## WHAT THE EXERCISE ASKS:
Working from the records below, repeat exactly the lines starting at the line that contains "font-weight: 600;" and ending at the line that contains "line-height: 19px;", inclusive.

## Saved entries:
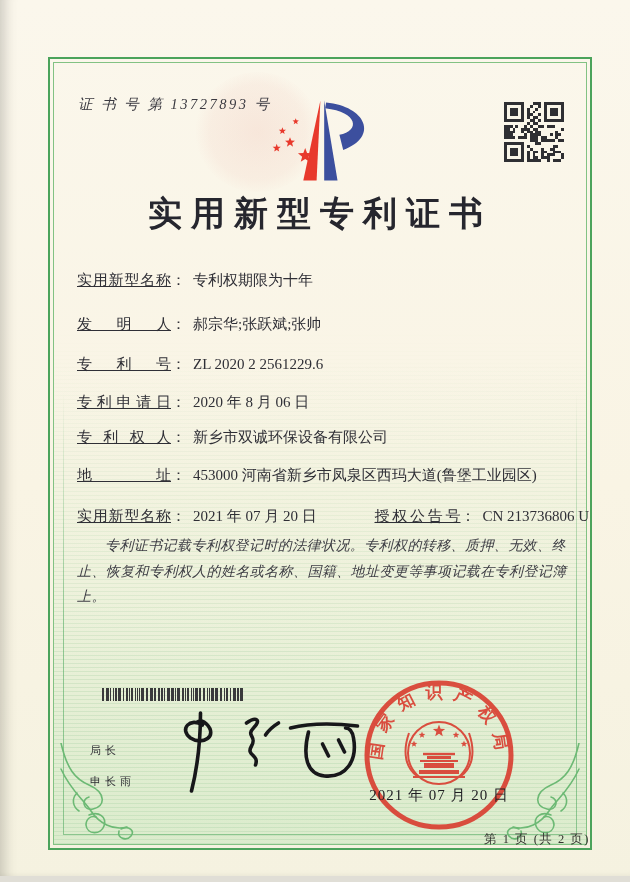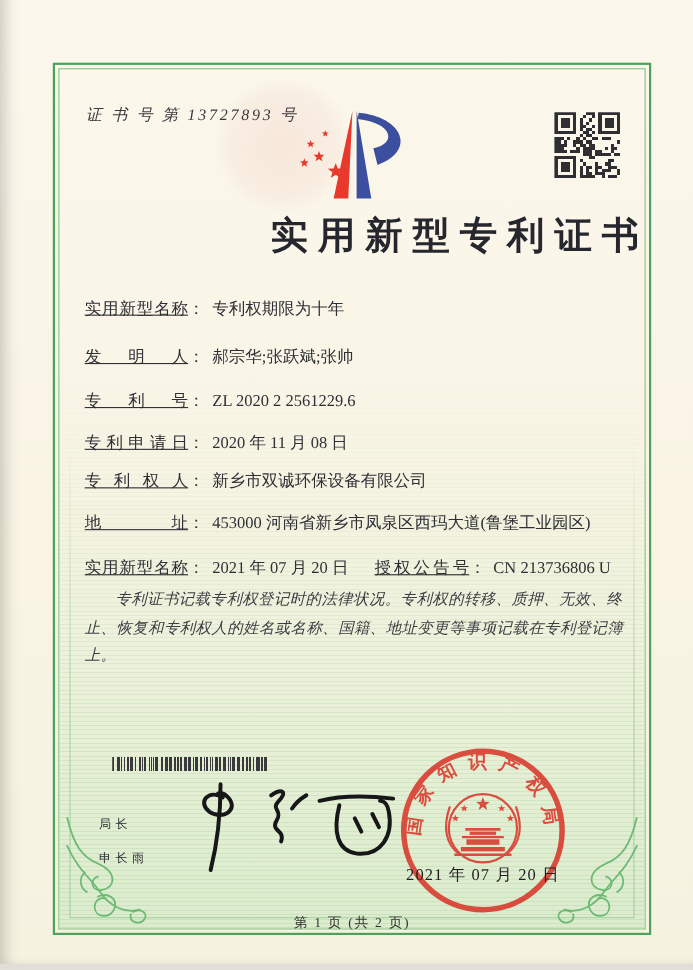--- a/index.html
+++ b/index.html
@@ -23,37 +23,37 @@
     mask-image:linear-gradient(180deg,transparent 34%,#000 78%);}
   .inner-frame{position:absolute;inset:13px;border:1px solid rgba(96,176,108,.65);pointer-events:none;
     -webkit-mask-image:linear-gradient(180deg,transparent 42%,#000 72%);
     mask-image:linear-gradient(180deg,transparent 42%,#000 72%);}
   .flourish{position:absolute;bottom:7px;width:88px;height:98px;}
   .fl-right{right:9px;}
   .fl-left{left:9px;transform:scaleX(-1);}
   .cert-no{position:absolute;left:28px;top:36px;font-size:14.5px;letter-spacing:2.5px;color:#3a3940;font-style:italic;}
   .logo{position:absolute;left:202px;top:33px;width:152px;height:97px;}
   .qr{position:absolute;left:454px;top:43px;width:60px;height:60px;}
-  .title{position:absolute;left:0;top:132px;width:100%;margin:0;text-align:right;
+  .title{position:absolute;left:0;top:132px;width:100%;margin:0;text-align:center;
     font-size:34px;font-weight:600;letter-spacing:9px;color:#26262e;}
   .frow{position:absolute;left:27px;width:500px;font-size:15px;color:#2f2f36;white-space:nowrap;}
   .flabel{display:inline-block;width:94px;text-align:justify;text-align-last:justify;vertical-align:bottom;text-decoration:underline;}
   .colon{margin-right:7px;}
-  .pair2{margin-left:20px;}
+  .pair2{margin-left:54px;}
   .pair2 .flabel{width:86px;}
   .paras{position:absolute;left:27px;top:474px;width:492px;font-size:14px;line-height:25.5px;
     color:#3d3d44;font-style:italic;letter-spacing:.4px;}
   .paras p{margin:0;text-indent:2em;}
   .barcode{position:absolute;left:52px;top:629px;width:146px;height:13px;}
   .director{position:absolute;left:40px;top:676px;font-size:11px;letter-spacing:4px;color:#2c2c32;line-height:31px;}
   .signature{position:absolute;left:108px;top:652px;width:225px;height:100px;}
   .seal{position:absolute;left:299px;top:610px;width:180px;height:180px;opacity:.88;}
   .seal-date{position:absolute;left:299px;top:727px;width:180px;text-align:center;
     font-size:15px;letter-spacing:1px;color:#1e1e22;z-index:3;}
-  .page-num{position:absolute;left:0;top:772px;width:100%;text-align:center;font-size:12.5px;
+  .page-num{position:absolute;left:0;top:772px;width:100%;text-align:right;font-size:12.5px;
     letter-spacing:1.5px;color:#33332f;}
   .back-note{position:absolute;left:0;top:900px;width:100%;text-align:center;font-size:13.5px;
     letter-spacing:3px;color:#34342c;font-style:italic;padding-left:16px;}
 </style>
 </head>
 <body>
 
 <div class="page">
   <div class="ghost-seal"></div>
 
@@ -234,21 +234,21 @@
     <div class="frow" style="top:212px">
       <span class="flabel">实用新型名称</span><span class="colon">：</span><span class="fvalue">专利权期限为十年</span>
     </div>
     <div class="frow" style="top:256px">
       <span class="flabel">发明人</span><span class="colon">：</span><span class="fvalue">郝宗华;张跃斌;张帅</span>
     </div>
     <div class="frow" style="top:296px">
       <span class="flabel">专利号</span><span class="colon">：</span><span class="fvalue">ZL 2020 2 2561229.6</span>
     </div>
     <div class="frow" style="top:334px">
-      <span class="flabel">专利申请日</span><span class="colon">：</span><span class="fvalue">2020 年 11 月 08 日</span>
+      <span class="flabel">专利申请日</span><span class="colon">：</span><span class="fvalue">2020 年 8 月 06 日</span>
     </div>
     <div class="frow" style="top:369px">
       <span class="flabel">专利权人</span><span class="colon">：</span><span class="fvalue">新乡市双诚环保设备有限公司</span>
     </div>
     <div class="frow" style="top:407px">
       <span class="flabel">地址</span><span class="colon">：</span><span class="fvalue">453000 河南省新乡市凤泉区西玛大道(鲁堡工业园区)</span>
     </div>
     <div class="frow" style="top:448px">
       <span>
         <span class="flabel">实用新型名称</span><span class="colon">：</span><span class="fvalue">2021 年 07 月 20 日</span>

--

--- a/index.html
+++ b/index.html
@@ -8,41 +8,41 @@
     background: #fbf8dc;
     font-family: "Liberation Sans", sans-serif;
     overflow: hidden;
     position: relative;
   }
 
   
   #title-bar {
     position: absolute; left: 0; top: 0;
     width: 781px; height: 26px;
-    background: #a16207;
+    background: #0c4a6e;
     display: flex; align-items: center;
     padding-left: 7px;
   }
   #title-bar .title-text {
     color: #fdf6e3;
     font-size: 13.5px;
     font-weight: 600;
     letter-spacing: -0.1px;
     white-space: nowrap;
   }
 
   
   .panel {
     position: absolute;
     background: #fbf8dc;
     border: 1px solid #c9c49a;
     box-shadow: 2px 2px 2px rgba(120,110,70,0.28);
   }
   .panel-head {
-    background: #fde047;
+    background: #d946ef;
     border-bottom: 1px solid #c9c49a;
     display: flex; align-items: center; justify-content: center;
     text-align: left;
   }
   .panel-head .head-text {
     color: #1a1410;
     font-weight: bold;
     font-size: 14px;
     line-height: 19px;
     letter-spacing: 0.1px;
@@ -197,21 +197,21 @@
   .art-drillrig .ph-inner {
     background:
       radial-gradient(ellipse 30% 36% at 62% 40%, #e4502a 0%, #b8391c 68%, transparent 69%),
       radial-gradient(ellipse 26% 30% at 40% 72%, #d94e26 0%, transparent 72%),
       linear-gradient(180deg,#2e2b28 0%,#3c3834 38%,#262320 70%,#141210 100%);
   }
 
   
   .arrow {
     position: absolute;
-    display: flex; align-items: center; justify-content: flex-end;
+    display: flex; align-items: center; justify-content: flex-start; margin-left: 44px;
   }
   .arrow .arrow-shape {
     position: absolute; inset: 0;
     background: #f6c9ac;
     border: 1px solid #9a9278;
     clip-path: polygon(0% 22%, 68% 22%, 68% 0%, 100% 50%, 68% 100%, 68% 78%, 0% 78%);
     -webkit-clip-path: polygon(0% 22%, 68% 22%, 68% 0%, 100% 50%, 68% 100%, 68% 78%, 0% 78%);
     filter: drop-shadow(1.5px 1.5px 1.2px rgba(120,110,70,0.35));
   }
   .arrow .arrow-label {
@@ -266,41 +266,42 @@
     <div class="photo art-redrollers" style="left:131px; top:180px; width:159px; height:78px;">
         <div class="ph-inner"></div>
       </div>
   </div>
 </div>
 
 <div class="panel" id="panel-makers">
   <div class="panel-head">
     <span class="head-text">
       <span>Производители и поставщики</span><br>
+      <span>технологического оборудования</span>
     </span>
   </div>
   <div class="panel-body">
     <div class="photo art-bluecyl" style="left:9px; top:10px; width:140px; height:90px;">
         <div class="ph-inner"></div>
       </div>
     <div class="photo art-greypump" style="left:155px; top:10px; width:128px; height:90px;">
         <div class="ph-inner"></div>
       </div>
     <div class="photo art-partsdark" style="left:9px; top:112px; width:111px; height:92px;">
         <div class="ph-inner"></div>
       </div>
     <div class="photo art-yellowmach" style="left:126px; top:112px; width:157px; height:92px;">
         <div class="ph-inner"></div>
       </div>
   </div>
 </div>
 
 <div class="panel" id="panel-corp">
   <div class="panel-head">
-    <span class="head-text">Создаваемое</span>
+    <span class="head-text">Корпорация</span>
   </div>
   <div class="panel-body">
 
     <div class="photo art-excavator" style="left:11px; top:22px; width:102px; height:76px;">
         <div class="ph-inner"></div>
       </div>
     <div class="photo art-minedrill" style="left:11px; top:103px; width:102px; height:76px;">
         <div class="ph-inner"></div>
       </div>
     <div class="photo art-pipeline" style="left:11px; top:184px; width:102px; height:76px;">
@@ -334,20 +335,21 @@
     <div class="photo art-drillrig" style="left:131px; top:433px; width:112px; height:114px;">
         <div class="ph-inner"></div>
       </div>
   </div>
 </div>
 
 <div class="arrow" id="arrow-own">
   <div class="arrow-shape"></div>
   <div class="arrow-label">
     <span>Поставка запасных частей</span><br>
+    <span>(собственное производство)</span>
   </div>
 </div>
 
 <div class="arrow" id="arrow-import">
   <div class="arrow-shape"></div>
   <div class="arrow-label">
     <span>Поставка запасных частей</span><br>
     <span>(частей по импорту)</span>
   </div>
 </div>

---

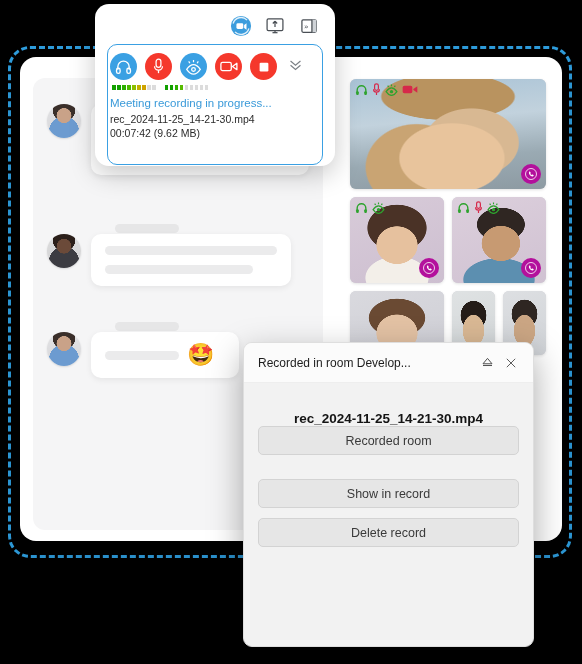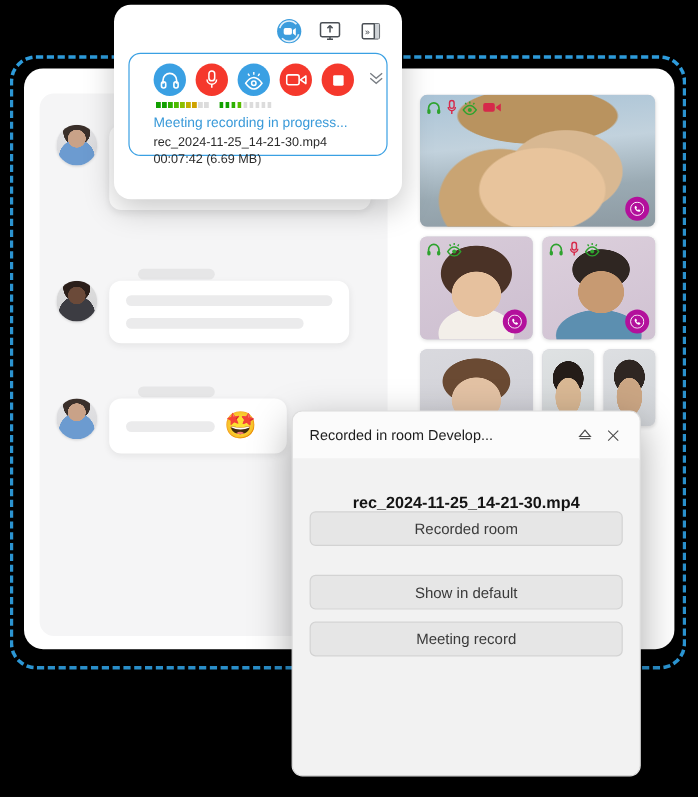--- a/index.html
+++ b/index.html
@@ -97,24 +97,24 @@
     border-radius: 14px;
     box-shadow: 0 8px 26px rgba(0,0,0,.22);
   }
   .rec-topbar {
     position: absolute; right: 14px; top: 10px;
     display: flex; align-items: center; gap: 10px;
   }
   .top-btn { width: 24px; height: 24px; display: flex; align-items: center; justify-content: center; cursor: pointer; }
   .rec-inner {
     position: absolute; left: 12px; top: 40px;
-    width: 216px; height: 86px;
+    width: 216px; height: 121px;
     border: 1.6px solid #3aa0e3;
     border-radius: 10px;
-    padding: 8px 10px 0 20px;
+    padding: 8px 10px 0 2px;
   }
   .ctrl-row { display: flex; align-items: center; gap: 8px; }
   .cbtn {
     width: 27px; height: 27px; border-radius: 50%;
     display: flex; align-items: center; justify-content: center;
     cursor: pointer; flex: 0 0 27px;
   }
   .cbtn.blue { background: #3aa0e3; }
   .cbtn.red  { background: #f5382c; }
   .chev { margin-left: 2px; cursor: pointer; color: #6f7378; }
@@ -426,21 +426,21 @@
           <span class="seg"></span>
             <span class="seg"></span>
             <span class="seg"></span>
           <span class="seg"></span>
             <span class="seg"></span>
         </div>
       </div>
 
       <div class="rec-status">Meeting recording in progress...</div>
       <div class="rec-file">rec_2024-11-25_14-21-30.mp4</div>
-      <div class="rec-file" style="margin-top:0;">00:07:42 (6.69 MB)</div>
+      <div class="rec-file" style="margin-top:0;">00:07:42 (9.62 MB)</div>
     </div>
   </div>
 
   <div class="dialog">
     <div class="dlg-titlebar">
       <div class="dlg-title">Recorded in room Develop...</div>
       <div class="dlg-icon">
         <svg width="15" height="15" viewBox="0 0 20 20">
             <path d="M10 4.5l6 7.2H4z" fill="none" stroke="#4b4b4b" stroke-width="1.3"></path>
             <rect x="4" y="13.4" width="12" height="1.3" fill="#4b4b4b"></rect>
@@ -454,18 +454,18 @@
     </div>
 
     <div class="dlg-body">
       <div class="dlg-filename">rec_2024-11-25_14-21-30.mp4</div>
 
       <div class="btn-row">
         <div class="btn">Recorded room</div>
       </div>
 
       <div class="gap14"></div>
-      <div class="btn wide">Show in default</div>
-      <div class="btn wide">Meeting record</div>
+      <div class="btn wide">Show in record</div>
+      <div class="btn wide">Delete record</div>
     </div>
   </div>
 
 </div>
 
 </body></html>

## RESPONSE TO THE EXERCISE:
     font-weight: 600;
     letter-spacing: -0.1px;
     white-space: nowrap;
   }
 
   
   .panel {
     position: absolute;
     background: #fbf8dc;
     border: 1px solid #c9c49a;
     box-shadow: 2px 2px 2px rgba(120,110,70,0.28);
   }
   .panel-head {
-    background: #fde047;
+    background: #d946ef;
     border-bottom: 1px solid #c9c49a;
     display: flex; align-items: center; justify-content: center;
     text-align: left;
   }
   .panel-head .head-text {
     color: #1a1410;
     font-weight: bold;
     font-size: 14px;
     line-height: 19px;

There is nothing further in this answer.